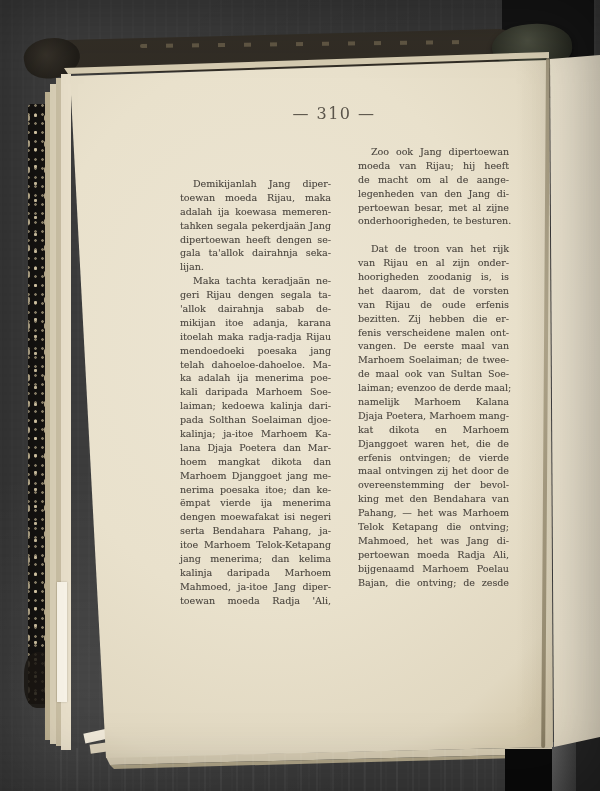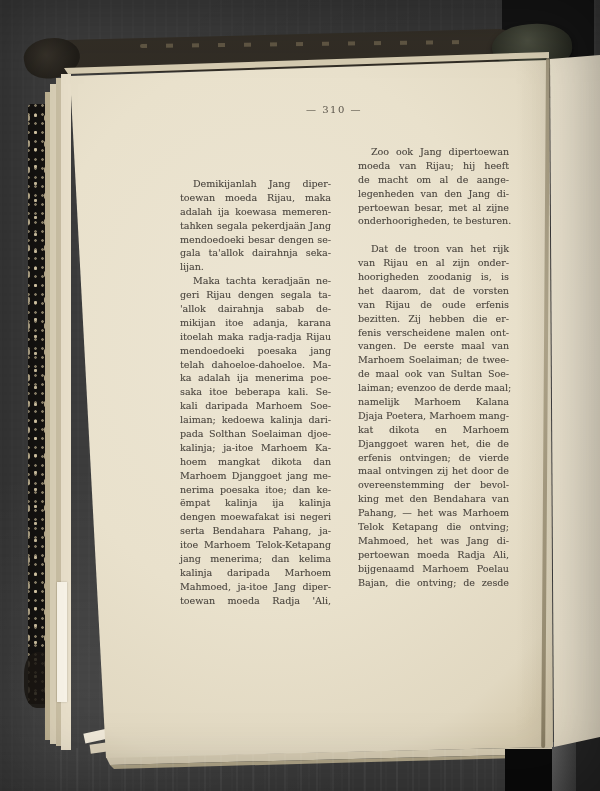"— 310 —" .pagenum { font-size: 10px -> 16px }
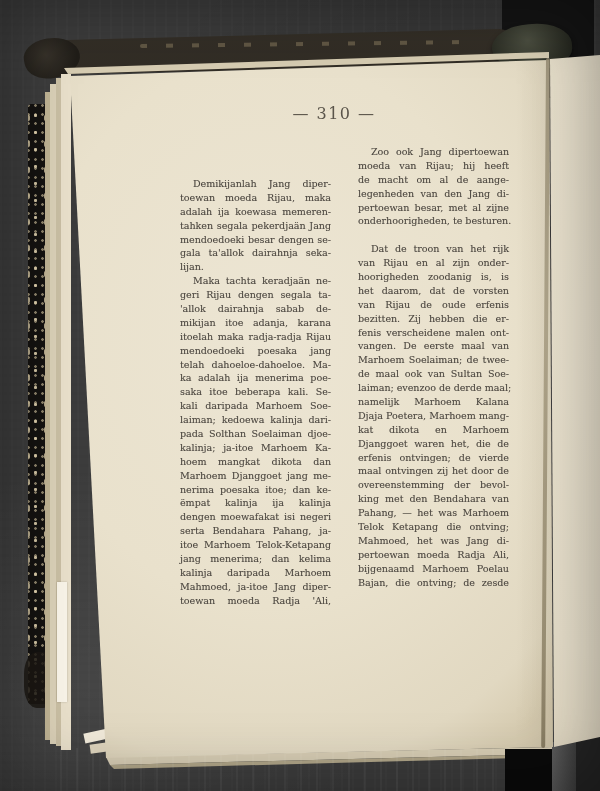"mendoedoeki besar dengen se-" div.line { text: mendoedoeki besar -> dipertoewan heeft }
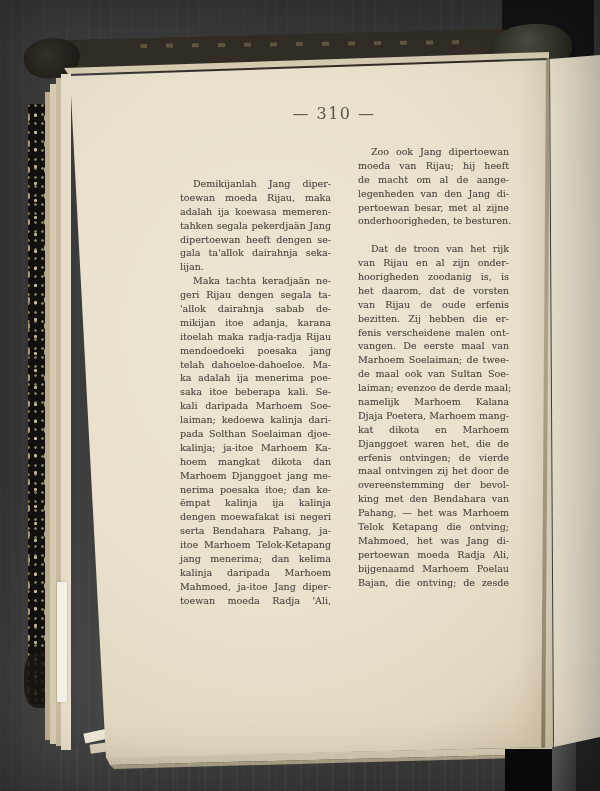"saka itoe beberapa kali. Se-" div.line { html: <div>saka itoe beberapa kali. Se-</div> -> none }
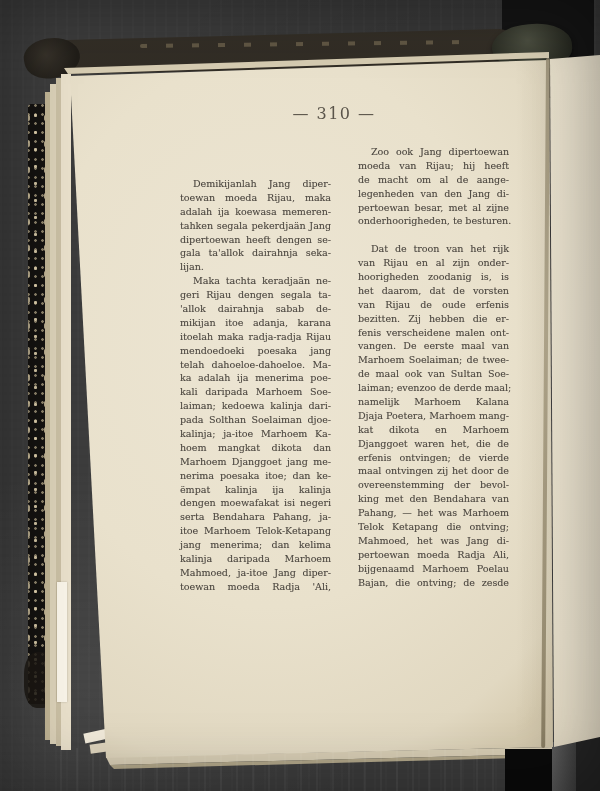"lana Djaja Poetera dan Mar-" div.line { html: none -> <div>lana Djaja Poetera dan Mar-</div> }
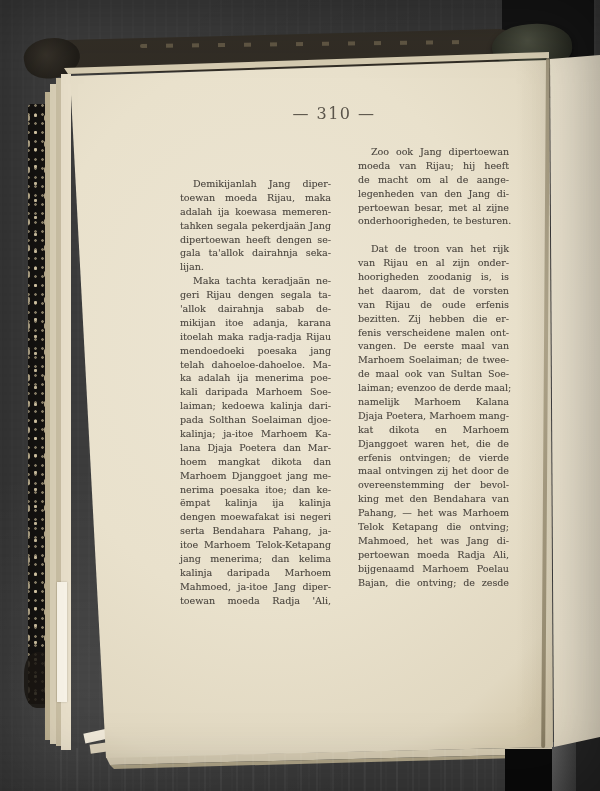"ëmpat kalinja ija kalinja" div.line { text: kalinja ija kalinja -> vierde ija menerima }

Problem:
Omit any images, then output the listing exactly.

Task response:
"— 310 —" .pagenum { font-size: 10px -> 16px }
"mendoedoeki besar dengen se-" div.line { text: mendoedoeki besar -> dipertoewan heeft }
"saka itoe beberapa kali. Se-" div.line { html: <div>saka itoe beberapa kali. Se-</div> -> none }
"lana Djaja Poetera dan Mar-" div.line { html: none -> <div>lana Djaja Poetera dan Mar-</div> }
"ëmpat kalinja ija kalinja" div.line { text: kalinja ija kalinja -> vierde ija menerima }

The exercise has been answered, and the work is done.